In Hammam Aleel camp that is accommodating over 24,000 individuals displaced from West Mosul, UNFPA has established a reproductive health clinic and is also in the process of establishing a twenty-bed capacity field maternity hospital that will be running by the end of March 2017. In Khazir and Hassan Sham camps where IDPs from West Mosul have started arriving, UNFPA is supporting a static delivery room and a mobile delivery unit operating on a twenty-four hour basis as well as psychosocial and gender based violence case management services through women safe spaces in the camps.
As more districts and neighbourhoods are retaken by Iraqi forces in West Mosul, UNFPA in turn rolls out its frontline emergency interventions.

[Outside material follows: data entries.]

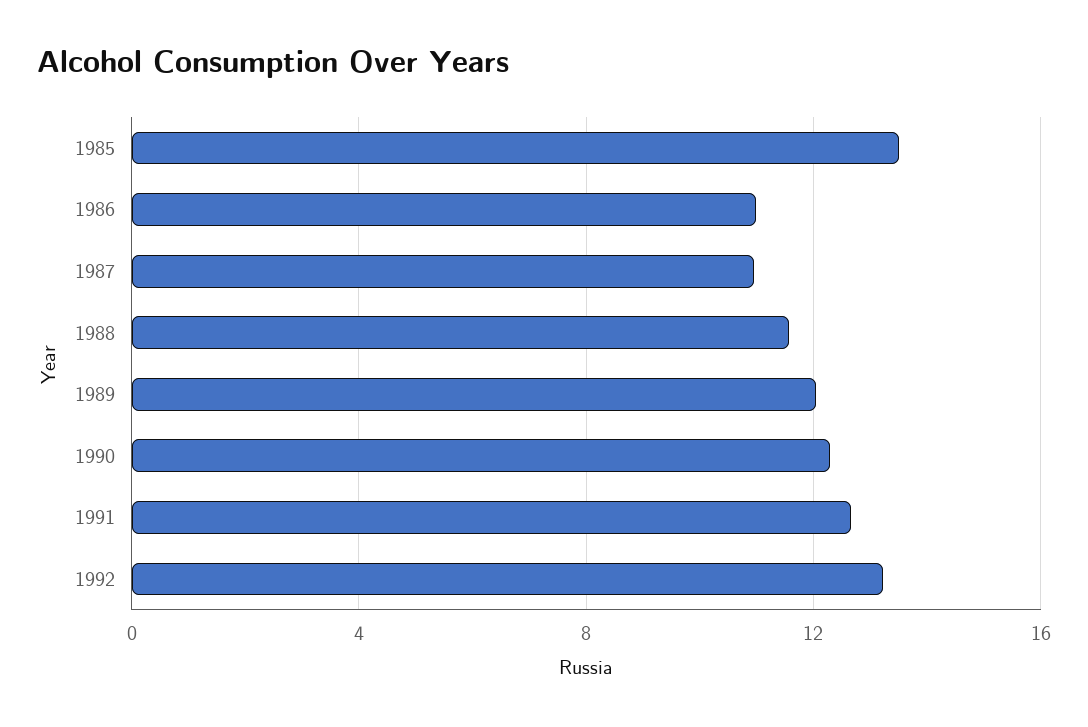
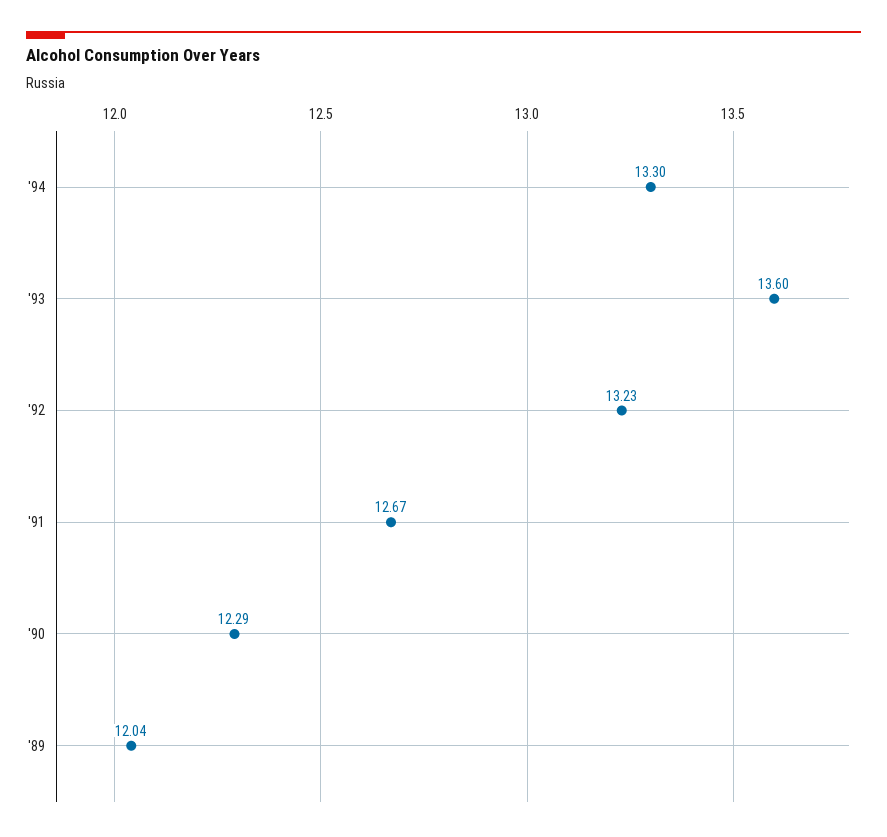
1985: 13.5 -> none
1986: 11 -> none
1987: 11 -> none
1988: 11.5 -> none
'94: none -> 13.3
'93: none -> 13.6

Recently, UNFPA provided the Ministry of Health with nine ambulances for emergency referral and supported the distribution of more than 5,000 dignity kits in addition to 725 dignity kits distributed inside West Mosul as part of the emergency multi-sectoral response mechanism coordinated with UNICEF and WFP. In addition, UNFPA has deployed a mobile delivery unit in Tal Abta neighbourhood close to Telafar district and is currently supporting the establishment of a new twenty-bed capacity field maternity hospital in Athba neighbourhood.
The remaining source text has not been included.